SDF(5-67) is increased in HIV-infected brains and is immunogenic. (a) Immunoreactivity of both SDF-1 isoforms on Western blot analysis was higher in HIV-1-infected brains [HIV(+), four right lanes], compared with uninfected human brains [HIV(−), two left lanes]. Both SDF-1α and SDF(5-67) immunoreactivity were highest in samples from patients diagnosed with HAD (two right lanes) compared with nondemented (ND) HIV-1-infected samples. (b and c) Differential immunogenic effects of SDF(5-67) on monocytoid (U-937) (b) and astrocytic (U373) (c) cells compared with SDF-1α. Expression of IL-1β, IDO, TNFα, and IL-10 were measured by real time-PCR and expressed as relative fold change (RFC) ± SEM. ANOVA: ∗, P < 0.05; ∗∗, P < 0.01; compared with the control.
Neurotoxic Properties of SDF(5-67).
Because previous studies reported that SDF-1α modulates the spontaneous excitability of rat hippocampal and cerebellar neurons through a calcium-dependent mechanism (22), we investigated SDF(5-67)'s neurophysiological properties in primary rat neurons.
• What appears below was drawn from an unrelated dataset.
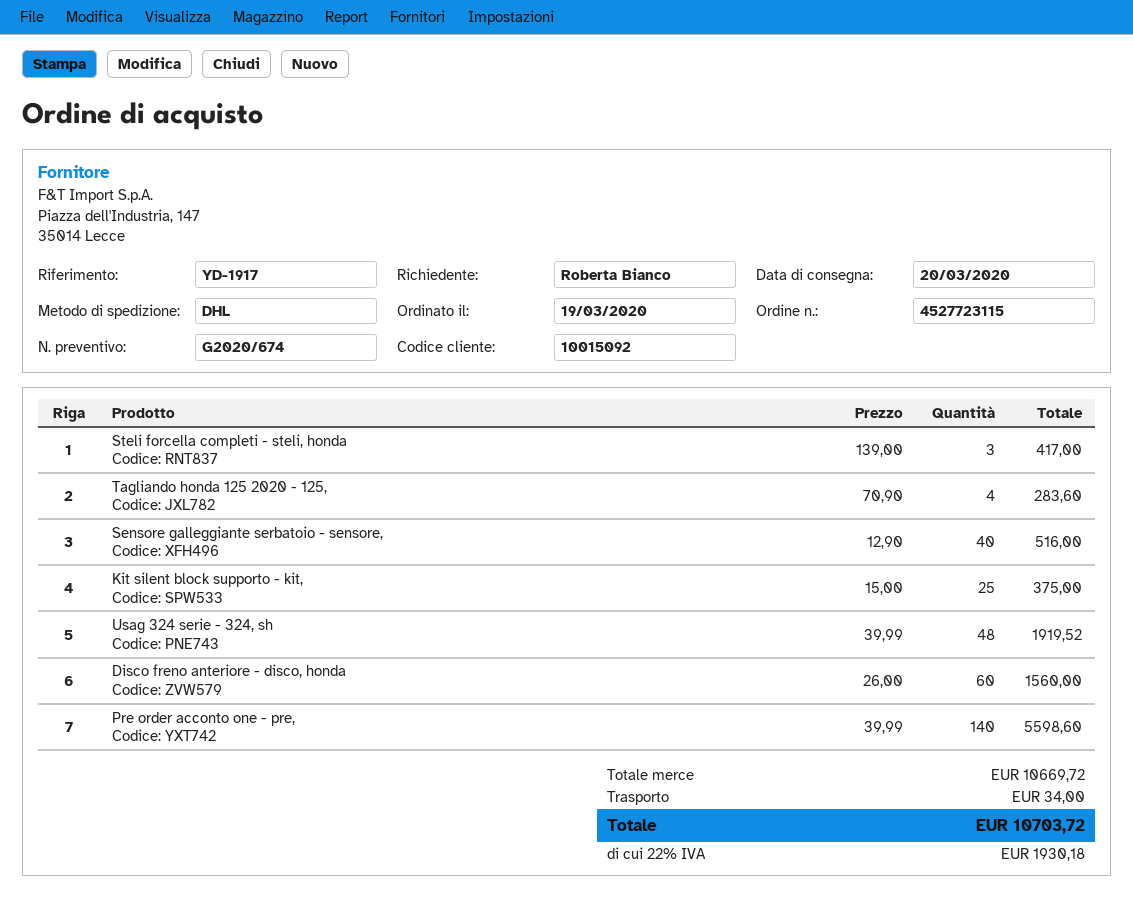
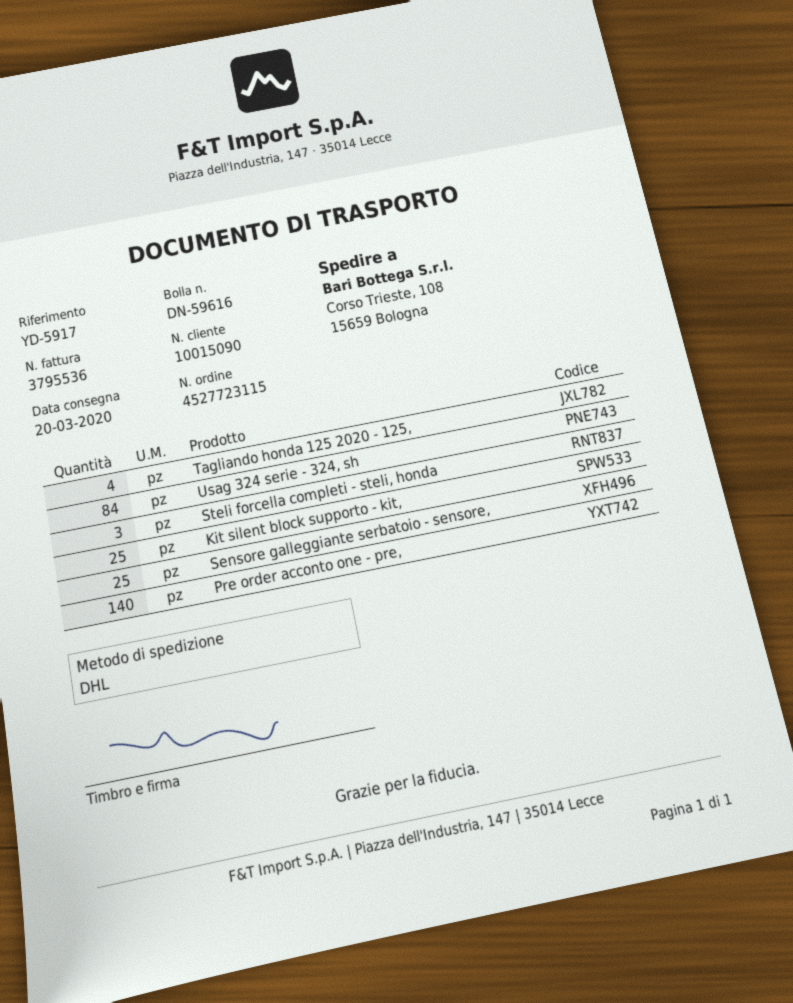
customer number: 10015092 -> 10015090
reference: YD-1917 -> YD-5917
Sensore galleggiante serbatoio - sensore,: 40 -> 25
Usag 324 serie - 324, sh: 48 -> 84
Disco freno anteriore - disco, honda: 60 -> none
Patch-clamp recordings from neurons revealed that SDF(5-67) depressed whole-cell currents whereas SDF-1α had no effect on such currents at these concentrations (Fig. 2a). To characterize the conductances affected by SDF(5-67), we tested the effects of cells that responded to the chemokine in the presence of iberiotoxin (IBTX), a blocker of calcium-activated potassium conductance (BK) channels. The SDF(5-67)-induced reduction in whole-cell currents was almost completely abolished in the presence of IBTX (Fig. 2b). To further define SDF(5-67)'s neurotoxic properties, we applied SDF(5-67) to neurons, which resulted in a decrease in both neurite length and soma size of neurons (SI Fig. 10). Moreover, a synthetic peptide corresponding to the amino-terminal end of SDF(5-67), residues 5–19 of the SDF-1α, mimicked SDF(5-67) effects in terms of neurite retraction and soma atrophy. These findings suggested that the amino-terminal end of the SDF(5-67) played a major role in its pathogenic effects, although it failed to recapitulate the SDF(5-67)-mediated neuronal death (Fig. 2c). Of interest, other MMP-2-cleaved and noncleaved chemokines did not cause neuronal death (SI Fig. 10). Immunolabeling experiments showed that SDF(5-67)-induced neurotoxicity involved activation of caspase-3 (Fig. 2d) and p53 (SI Fig. 10) indicating activation of programmed cell death in neuronal cells. Thus, these data emphasized the membrane-mediated effects of SDF(5-67) compared with those of SDF-1α in neurons, resulting in neuronal apoptosis.
Fig. 2.
SDF(5-67) induces electrophysiological changes and apoptosis in neurons. (a) Whole-cell currents recorded from primary rat neurons are reduced after exposure to SDF(5-67) (10 nM), whereas SDF-1α did not exhibit similar effects. (Inset) The current reduction induced by SDF-1α (n = 4) and SDF(5-67) (n = 5). (b) In the presence of iberiotoxin (50 nM; IBTX), a blocker of calcium-activated potassium conductance, the SDF(5-67)-induced reduction of currents is abolished (n = 5). (c) Neuronal death, expressed as relative fold change, was induced by 100 nM SDF(5-67) but not by SDF-1α, SDF(5-19), or SDF(20-33) peptides. (d) Caspase-3 activation is involved in cell death induced by 100 nM SDF(5-67). Data in bar graphs are presented ± SEM. Unpaired Student's t test (a and b) and ANOVA (c and d): ∗, P < 0.05; ∗∗, P < 0.01; ∗∗∗, P < 0.001.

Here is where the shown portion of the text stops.